Officials from the Army and
Westinghouse Anniston, which operates the chemical weapons incinerator for the
government, said Thursday they believe the bolts broke because a lining of
insulating bricks inside of the steel cylinder was replaced incorrectly after
the last of the sarin was destroyed.
The bricks, which expand in
the furnace's intense, 2,100-degree heat, were installed by contractors with
gaps that were too small between sections of the brick, said Bob Love, project
manager for Westinghouse Anniston.
"The expansion without
the proper gaps caused the bolts to shear," Love said.
Tim Garrett, the Army's
project site manager for the incinerator, said the bricks were installed using
an older design developed for the furnace's original construction. Engineers
had decided to update the design, allowing more room for expansion of the bricks,
but drawings provided to bricklayers did not contain updated instructions.
"They installed it by
the instructions," Garrett said. "We're talking about portions of an
inch here, but a half an inch or an inch makes a heck of a difference to
us."
Insulating bricks in the
facility's liquid incinerator also were installed incorrectly and are being
replaced, the officials said. Furnaces at other chemical weapons destruction
sites are being reviewed to determine if repairs are needed, Garrett said.

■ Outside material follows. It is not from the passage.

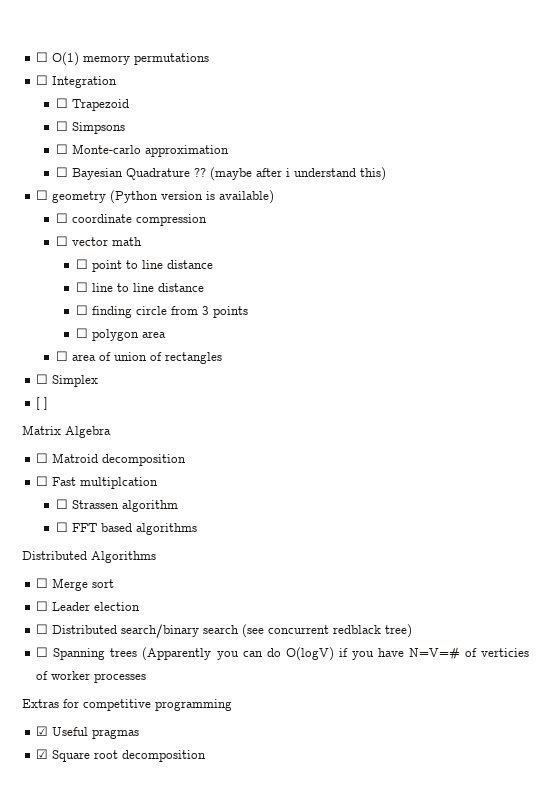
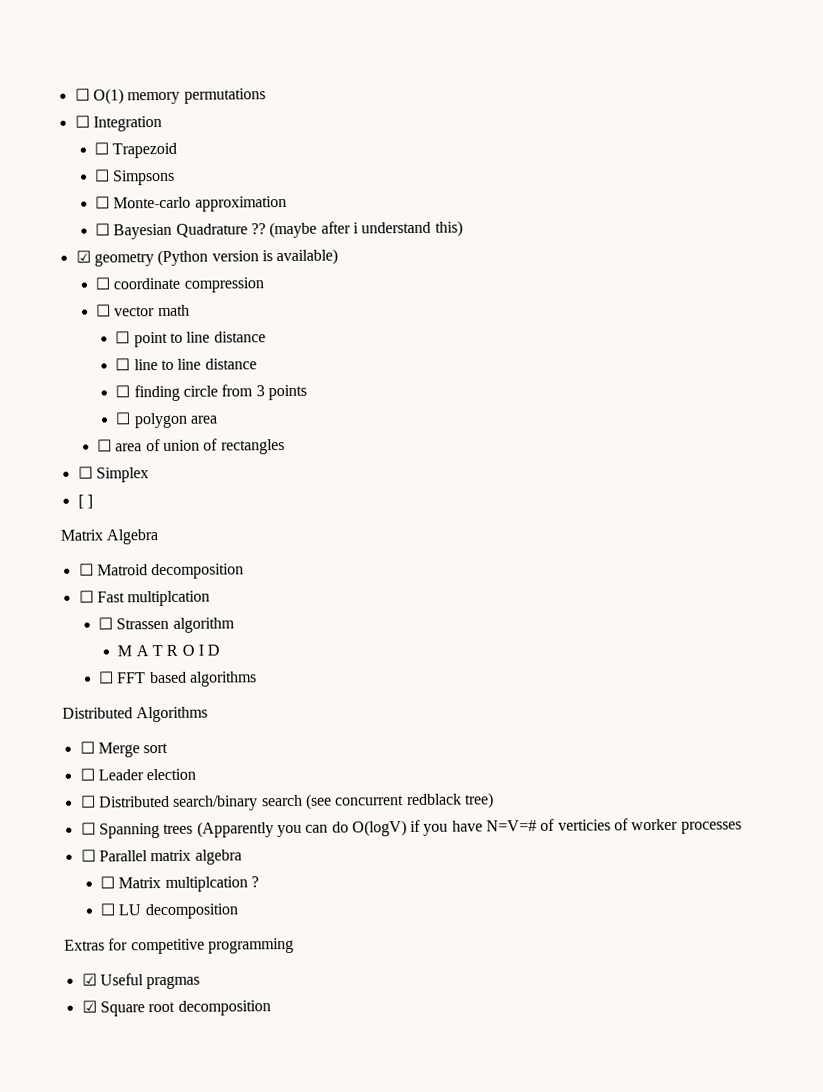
[36,190,49,200] ☐ -> [75,250,91,263] ☑
(178, 506) none -> [117,644,221,657] // M A T R O I D
(147, 678) none -> [80,849,242,865] [100,876,259,892] [100,903,238,920] // ☐ Parallel matrix algebra // ☐ Matrix multiplcation ? // ☐ LU decomposition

Garrett said workers could
turn on the deactivation furnace again by Tuesday. The facility could be ready
to begin destroying rockets containing the nerve agent VX by the end of July,
he said.
Westinghouse officials are
completing an investigation of the incident. Three groups of outside
experts--mostly other contractors--on the refractory brick involved in the
accident have reviewed the data and will review the report when it is finished.
Love said the report
contains 18 recommended corrective actions, seven of which must be implemented
before workers can resume destroying weapons.
The Anniston
Army Depot has since the 1960s stored weapons armed with the nerve agents sarin
and VX and mustard blister agent. Required by treaties with the former Soviet
Union to destroy the Cold War-era weapons, the Army built an incinerator to
destroy the stockpile at Anniston. Facilities at sites around the country are
destroying other chemical stockpiles.